According to a top analyst with a
leading International Brokerage House, "There is some extent of correlation
between the two, but it is more sentiment driven. As and when the sentiment sets
in, it typically tends to take a correction."
This disparity grows wider as the
time frame is increased. For a weekly data analysis from August 1999 onwards,
both the indices were found to fall during the third week of April. The Nasdaq
saw its index erode by a whopping 1,124 points while the Sensex was down by just
47 points. The next big fall happened in the last week of March 2000 with the
Nasdaq falling 390 points and the Sensex losing only about 140 points.
The important questions are
whether one needs to actually correlate the fundamentals of Nasdaq-listed
companies to BSE-listed companies. Most of the new economy Indian stocks are
still in IT services with a concrete revenue and business model. However, in the
technology exchange as Nasdaq is usually considered, the hype has been largely
due to the dotcom companies–many yet to earn a penny of net profit. Comments
Ravi, "Indian IT companies are involved in IT services and revenue and
profit growth will continue to be robust. Standalone valuations of Indian IT
companies have been stretched, correction is welcome, but extra-polating to
Nasdaq is a bit illogical." Also can Nasdaq be called a technology exchange
considering that computer related stocks account for just a little over a tenth
of the total number of Nasdaq listings?
possible is a one to one correlation of the same stock listed on both the
exchanges. However, studies done by equity analysts prove that there is no
strong correlation.
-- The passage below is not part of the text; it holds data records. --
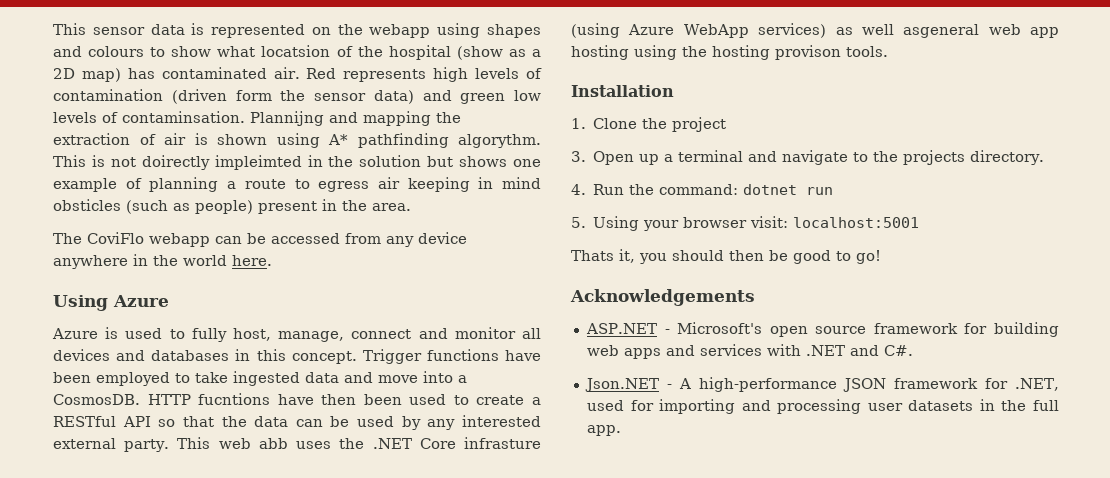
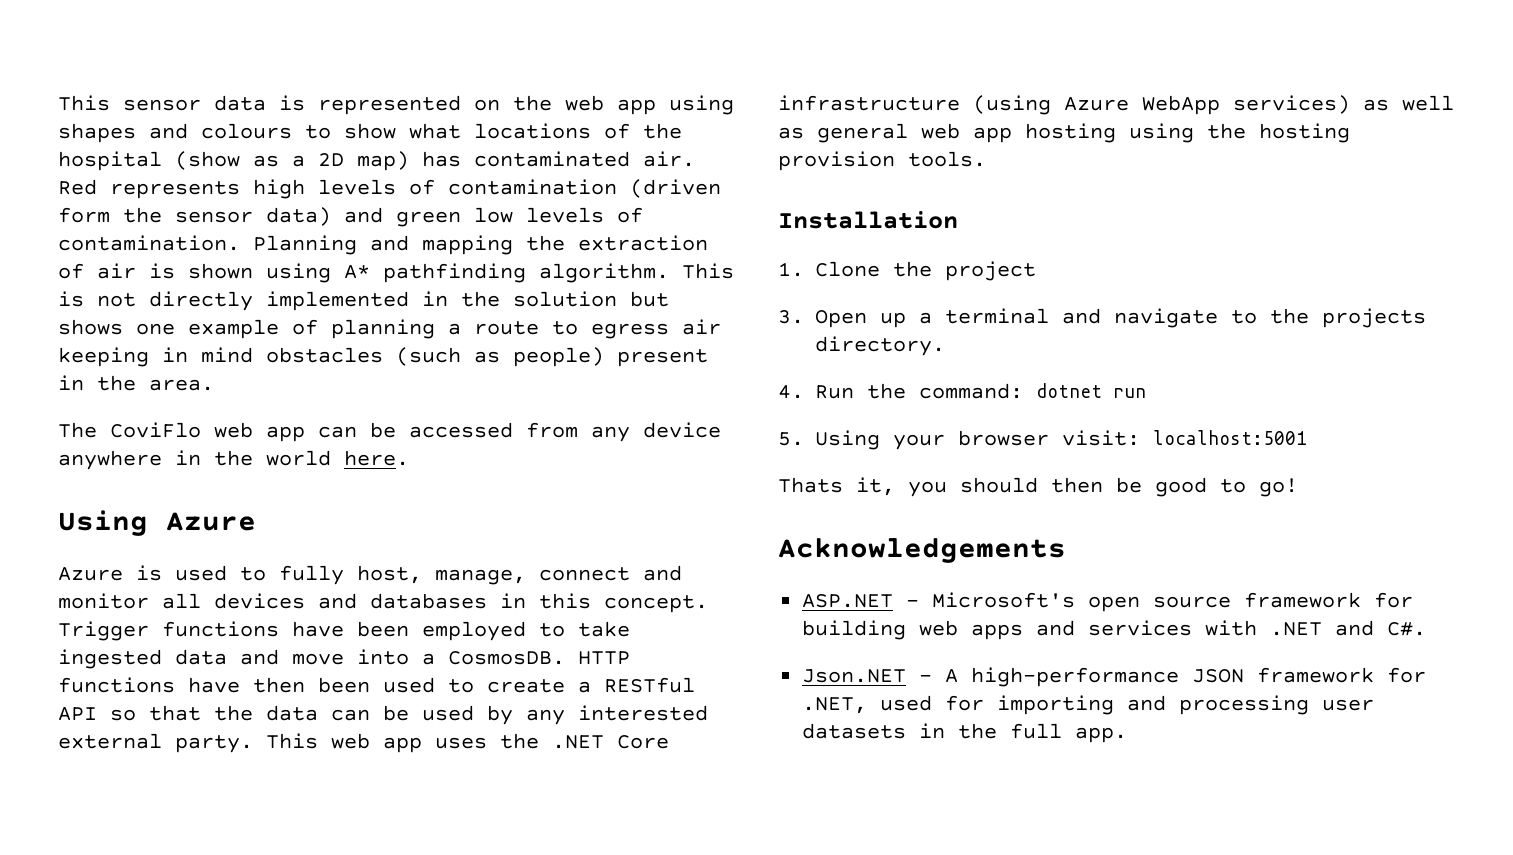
[369,24,431,38] webapp -> [565,95,656,115] web app
[261,45,331,57] locatsion -> [474,123,591,139] locations
[122,111,324,126] contaminsation. Plannijng -> [58,235,357,255] contamination. Planning
[458,134,541,148] algorythm. -> [539,263,669,283] algorithm.
[141,155,302,170] doirectly impleimted -> [149,291,409,311] directly implemented
[53,199,121,211] obsticles -> [266,347,383,363] obstacles
[149,233,210,247] webapp -> [214,422,305,442] web app
[198,393,271,405] fucntions -> [58,677,175,693] functions
[258,438,288,449] abb -> [383,737,422,753] app
[463,437,541,449] infrasture -> [778,95,960,111] infrastructure
[903,24,980,38] asgeneral -> [778,123,908,143] as general
[775,45,841,60] provison -> [778,151,895,171] provision

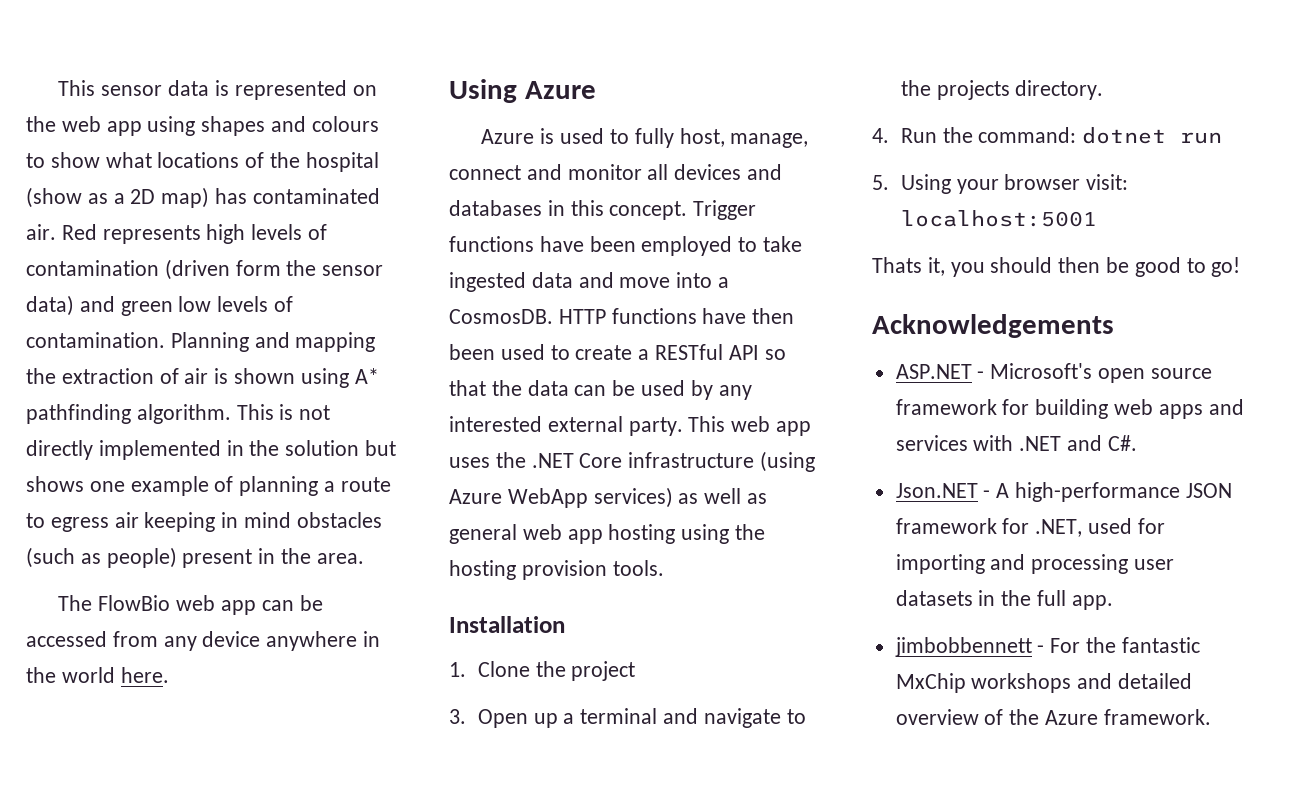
[110,422,201,438] CoviFlo -> [98,595,171,611] FlowBio
(1128, 735) none -> [894,637,1200,657] [895,673,1193,693] [895,709,1211,725] // jimbobbennett - For the fantastic MxChip workshops and detailed overview of the Azure framework.

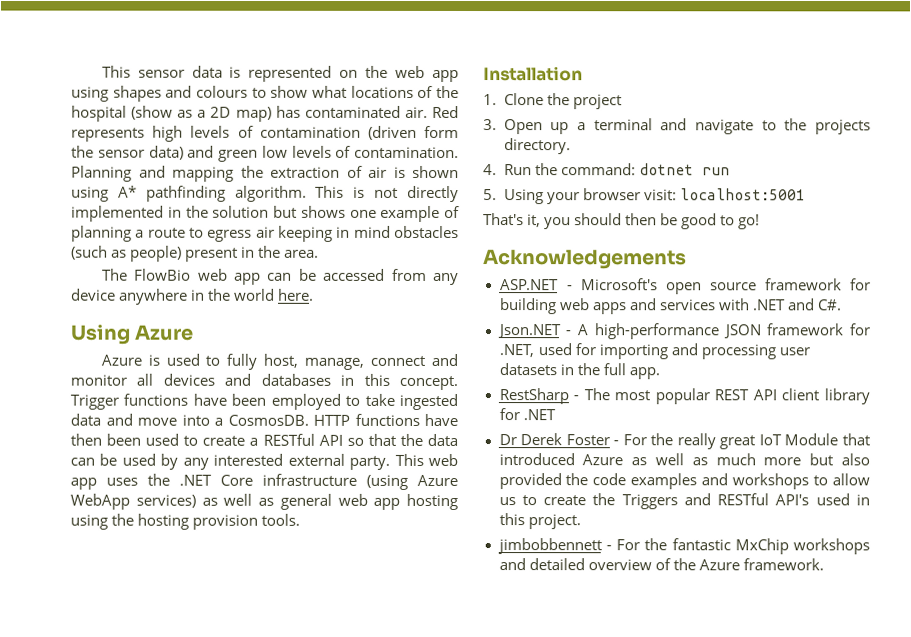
[872,257,922,273] Thats -> [483,213,524,226] That's
(1113, 602) none -> [498,388,870,405] [498,408,556,421] [498,433,870,450] [498,453,870,466] [498,473,871,490] [498,493,870,510] [498,513,581,530] // RestSharp - The most popular REST API client library for .NET // Dr Derek Foster - For the really great IoT Module that introduced Azure as well as much more but also provided the code examples and workshops to allow us to create the Triggers and RESTful API's used in this project.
Says Mahesh Vaze, Analyst, Motilal Oswal, "There was a
study done on the correlation of Infosys on the Nasdaq and the domestic market
and the correlation coefficient was found to be 0.46. This is very low."
Agrees Ravi, "Any correction in Nasdaq of Indian listed IT companies will
automatically see some kind of weakness of the domestic stock price on the next
trading day and vice versa."
Is there a relation?
Though most
of the market players agree that it does not make sense to directly correlate
the two stock exchanges, yet one cannot stay away from such comparisons.
Unlike the older New York Stock Exchange, Nasdaq symbolizes the new age stock in
the knowledge economy or the infotech, media and communication (ICE) stocks.
These are ‘perceived’ as sunrise industries compared to the old age
manufacturing industries. The same perception is being replicated on the other
global exchanges like Hong Kong and Tokyo. India is no different. In the Indian
market the valuation of IT and ICE stocks represent nearly 40% of the market
capital of Sensex. So if Nasdaq falls, it is bound to set off a chain reaction
across the globe. Moreover, as Nasdaq keeps setting trends, any stock exchange
in the world will dance to the tunes of Nasdaq. Agrees Vetri Subramaniam, Chief
Advice Officer, Sharekhan.com, "In the short term we will take our cue from
the Nasdaq, which is the leading indicator for technology companies. It is
unavoidable."
So it is okay for people like
Parag Shah to look at the Nasdaq for daily trends but if you are looking for
medium or long term investments, it does not make sense to be unfazed by the
daily gyrations of the market. Look at the company’s fundamentals rather than
linking Nasdaq and Sensex to make the quick buck.